The standard model of cosmology, better known as the big bang theory, has been built up over the last hundred years. Modern cosmology was born in 1917, with its roots in Einstein's theory of general relativity. The model gradually integrated nuclear and atomic physics, then quantum mechanics, offering an ever finer description of the universe. This construction has been successfully confronted with a growing number of observations, enabling us to reconstruct the history and structuring of the universe. This talk will describe the assumptions underpinning this model, as well as the major stages in its development, in order to offer a summary of its status, open questions and weaknesses. It will offer a historical dimension on the creation of a scientific theory, and open a reflection on the limits between science and philosophy.

In November 1915, Albert Einstein presented his theory of general relativity. It came as a shock to the scientific community. Based on mathematics that was little-known at the time, this theory challenged all accepted concepts of space and time. Triumphant in 1919 after Eddington's observations, it was little used until the 1960s, when it was revived and finally found its two fields of application: cosmology and relativistic astrophysics. For its 100th birthday, the theory is quite vigorous, passing all experimental tests. This centenary was celebrated by the first detection of gravitational waves and proof of the existence of black holes, to which we'll return later. This presentation follows a historical thread and illustrates the difficulty of admitting the conceptual revolutions a theory may require. It illustrates the threads that researchers can exploit to build new theories.

This lecture will look at “scientific constructs”. What does “seeing” mean to a physicist or a mathematician? Defining reality is an inextricable question (especially if you're not a philosopher), often implicit in the scientific process. It reveals continents where common sense no longer holds sway. What world does physics speak of? And mathematics? How do these two disciplines combine to paint a picture of reality? This talk will reflect on our relationship with knowledge and the work required to compare the realities revealed by science with the manifest reality offered by our senses. It will put into perspective the architecture of the different disciplines of knowledge, and open up a reflection on emerging phenomena and the notion of causality.

The study of our local universe has led to the formulation of a highly efficient cosmological model, in line with all existing observations. However, this model raises some challenging questions. Why is there a large universe? Why does it contain large objects? What about the origin of the universe? Is our universe adjusted to allow the appearance of life? These questions are at the limit of what the big bang can explain, and require extrapolation and speculation. Among them, the idea that our universe is only the emerging part of a richer structure, the multiverse, is at the heart of heated debate. We will summarize the motivations and limitations of this hypothesis, and discuss its status. This lecture illustrates the importance of distinguishing between science and philosophy, and the need to explore theories of nature. Particular attention to the distinction between validated facts and ideas in debate and gestation will open up a debate on the nature of scientific knowledge.

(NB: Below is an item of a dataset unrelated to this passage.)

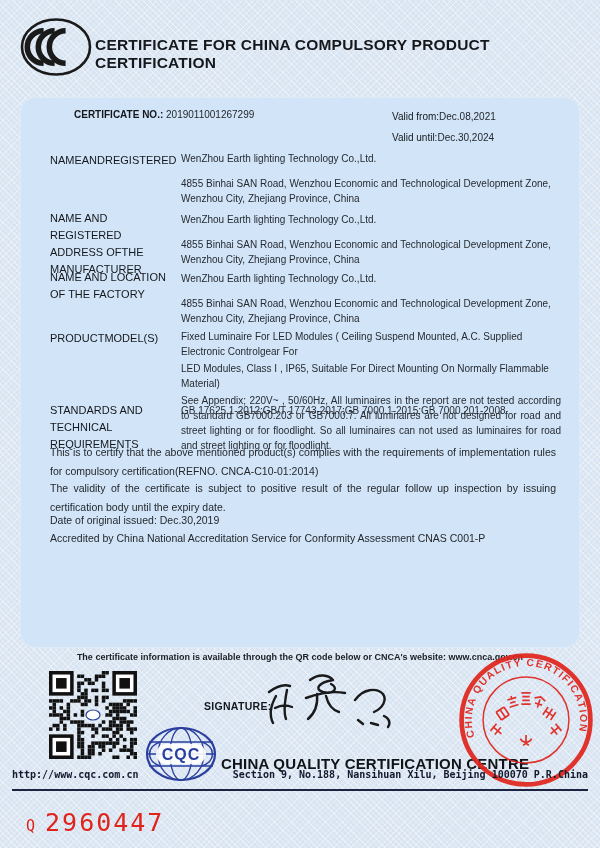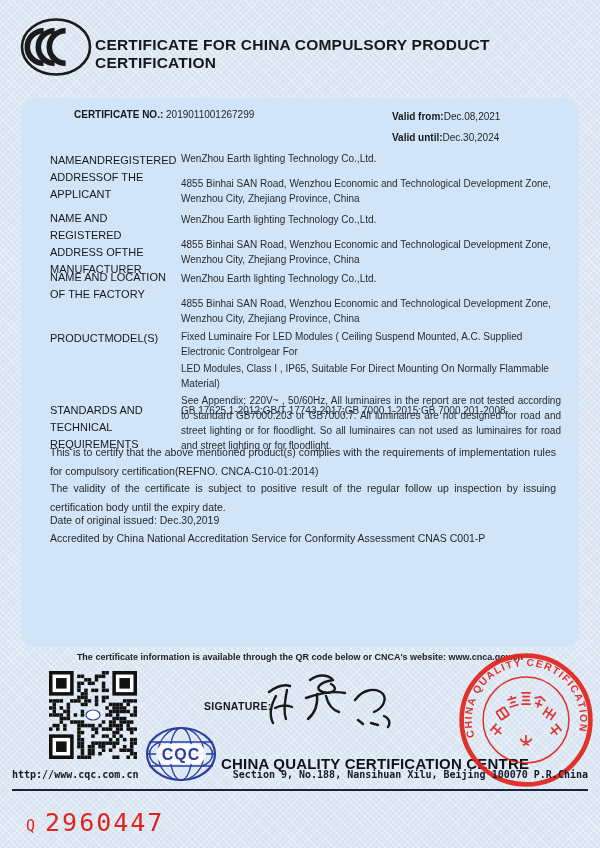"Valid from:" .validity b { font-weight: 700 -> 400 }
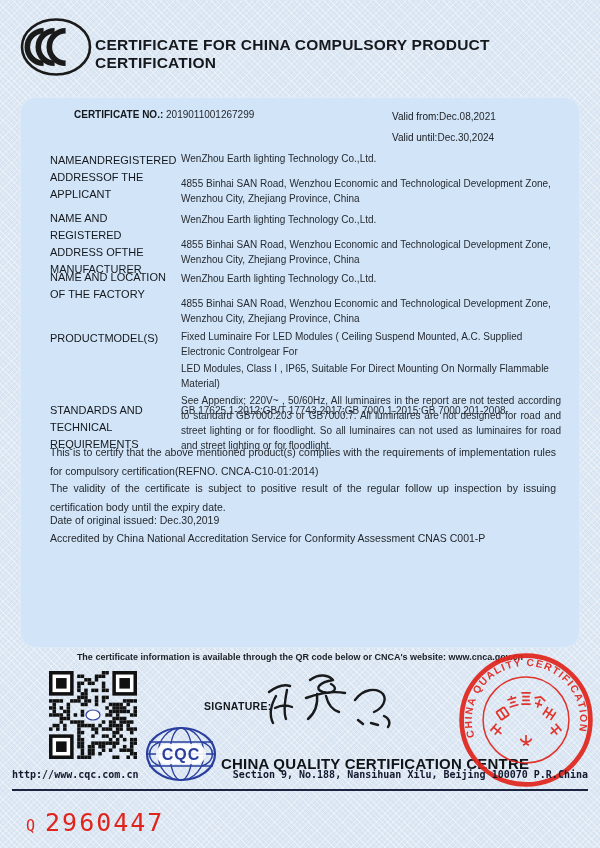"ADDRESSOF THE APPLICANT" div { html: <div>ADDRESSOF THE APPLICANT</div> -> none }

No one can hear you screaming in space. So isn't it absurd to try and talk about the universe in music? The notion of harmony, however, transcends music and our understanding of the universe. The quest for harmony raises questions that go beyond pure science, such as: what is the relationship between the cosmos, music and mathematics, as discovered in ancient Greece? Can we hear the stars, the galaxies, the primordial universe? Does our understanding of the universe influence musical creation? These questions will take us on a cosmic stroll through the solar system, pulsars and the cosmic microwave background. This lecture explores the porosity between disciplines that are today considered distinct. It will illustrate that disciplinary divisions evolve over time, and that music has influenced the thinking of many great thinkers. It opens the way to a reflection on the links between the arts and sciences.

This is a two-part conference with director and actor Etienne Pommeret. Based on readings of texts by authors such as Stevenson, Borges, Blanqui, Goethe, Farmer and Fosse, we offer an invitation to understand our world. The choice of texts may vary, and the openings are semi-improvised to leave room for surprise and interaction with the audience. This moment of exchange between science and literature will open up horizons on our universe and the benevolence we have shown it since we first laid eyes on it. Comments will illustrate that scientific culture opens up new interpretations of literary texts, and that many authors have been inspired by the science of their time. Audiences can bring their own literary references.